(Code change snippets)

"""

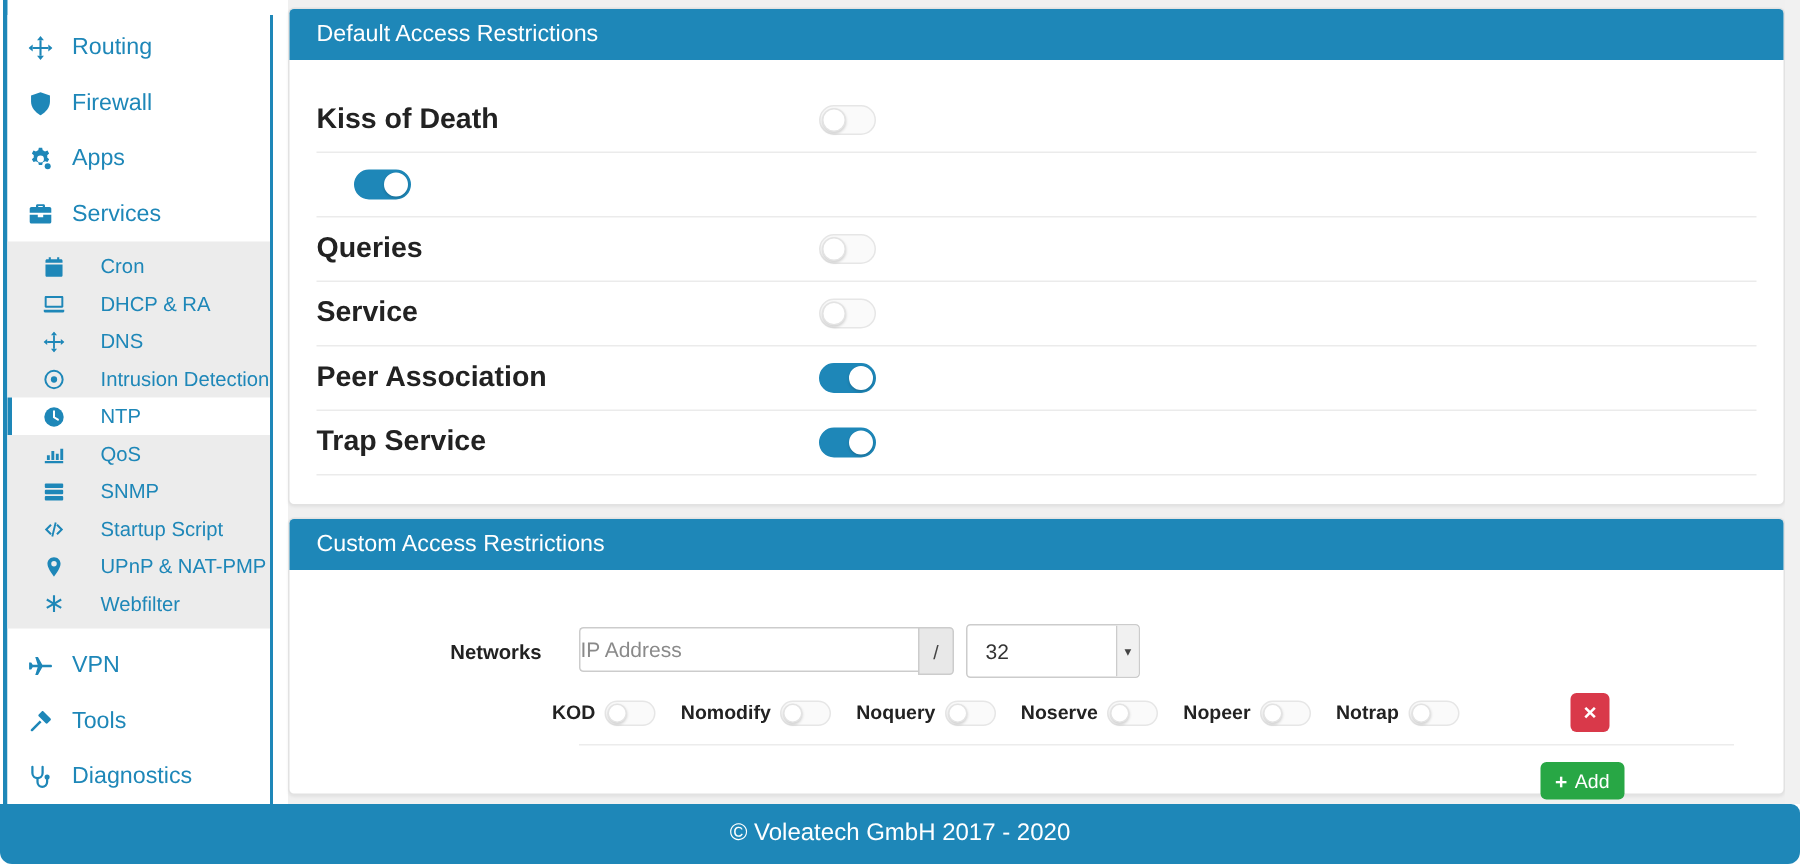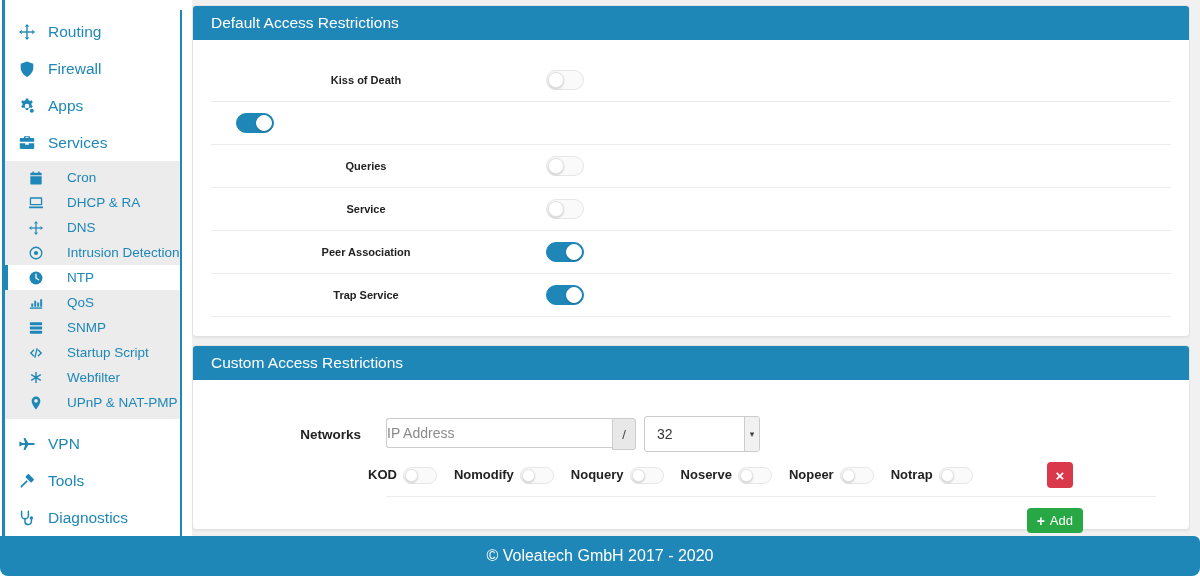--- a/index.html
+++ b/index.html
@@ -34,22 +34,22 @@
            border-radius:4px; box-shadow:0 1px 2px rgba(0,0,0,.06); }
   .panel-header { height:34px; background:#1e87b8; color:#fff; font-size:15.5px;
                   display:flex; align-items:center; padding-left:18px;
                   border-radius:3px 3px 0 0; }
   .panel-default { top:5px; }
   .panel-custom { top:345px; height:185px; }
 
   .rows { padding:19px 0; }
   .setting-row { height:43px; display:flex; align-items:center; margin:0 18px;
                  border-bottom:1px solid #ebebeb; }
-  .setting-row .setting-label { width:310px; text-align:center; font-weight:bold;
-                                font-size:11px; color:#222; }
+  .setting-row .setting-label { width:310px; text-align:left; font-weight:bold;
+                                font-size:19px; color:#222; }
   .setting-row .switch { margin-left:25px; }
 
   
   .switch { position:relative; width:38px; height:20px; border-radius:10px; background:#fafafa;
             border:1px solid #e6e6e6; cursor:pointer; display:inline-block; flex:0 0 auto; }
   .switch .knob { position:absolute; top:1px; left:1px; width:16px; height:16px; border-radius:50%;
                   background:#fff; border:1px solid #e3e3e3; box-shadow:0 1px 2px rgba(0,0,0,.18); }
   .switch.on { background:#1e87b8; border-color:#1e87b8; }
   .switch.on .knob { left:auto; right:1px; border-color:#fff; }
   .switch.sm { width:34px; height:17px; border-radius:9px; }
@@ -210,32 +210,32 @@
           <span class="icon">
             <svg viewBox="0 0 16 16" fill="currentColor">
               <path d="M5.2 3.8L1 8l4.2 4.2 1.1-1.1L3.2 8l3.1-3.1zM10.8 3.8l-1.1 1.1L12.8 8l-3.1 3.1 1.1 1.1L15 8zM8.6 2.4L6 13.2l1.4.4L10 2.8z"></path>
             </svg>
           </span>
           <span class="lbl">Startup Script</span>
         </li>
         <li class="sub-item">
           <span class="icon">
             <svg viewBox="0 0 16 16" fill="currentColor">
+              <path d="M8 .6C5.2.6 3 2.8 3 5.6 3 9.4 8 15.4 8 15.4s5-6 5-9.8C13 2.8 10.8.6 8 .6zm0 7a2.1 2.1 0 1 1 0-4.2 2.1 2.1 0 0 1 0 4.2z"></path>
+            </svg>
+          </span>
+          <span class="lbl">UPnP &amp; NAT-PMP</span>
+        </li>
+        <li class="sub-item">
+          <span class="icon">
+            <svg viewBox="0 0 16 16" fill="currentColor">
               <path d="M7.2 1h1.6v5l4.3-2.5.8 1.4-4.3 2.5 4.3 2.5-.8 1.4-4.3-2.5v5H7.2v-5l-4.3 2.5-.8-1.4 4.3-2.5-4.3-2.5.8-1.4 4.3 2.5z"></path>
             </svg>
           </span>
           <span class="lbl">Webfilter</span>
-        </li>
-        <li class="sub-item">
-          <span class="icon">
-            <svg viewBox="0 0 16 16" fill="currentColor">
-              <path d="M8 .6C5.2.6 3 2.8 3 5.6 3 9.4 8 15.4 8 15.4s5-6 5-9.8C13 2.8 10.8.6 8 .6zm0 7a2.1 2.1 0 1 1 0-4.2 2.1 2.1 0 0 1 0 4.2z"></path>
-            </svg>
-          </span>
-          <span class="lbl">UPnP &amp; NAT-PMP</span>
         </li>
       </ul>
     <ul class="nav-bottom" id="navBottom">
         <li class="nav-item">
           <span class="icon">
             <svg viewBox="0 0 16 16" fill="currentColor">
               <path d="M15.7 8c0 .5-.4.9-.9.9H9.2L6.3 14H4.5l1.6-5.1H2.8l-1 1.4H.4V5.7h1.4l1 1.4h3.3L4.5 2h1.8l2.9 5.1h5.6c.5 0 .9.4.9.9z"></path>
             </svg>
           </span>
           <span class="lbl">VPN</span>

"""

EXERCISE: Count up the lines above in which the word "background" appears, and give nothing but that count.

REPLY: 4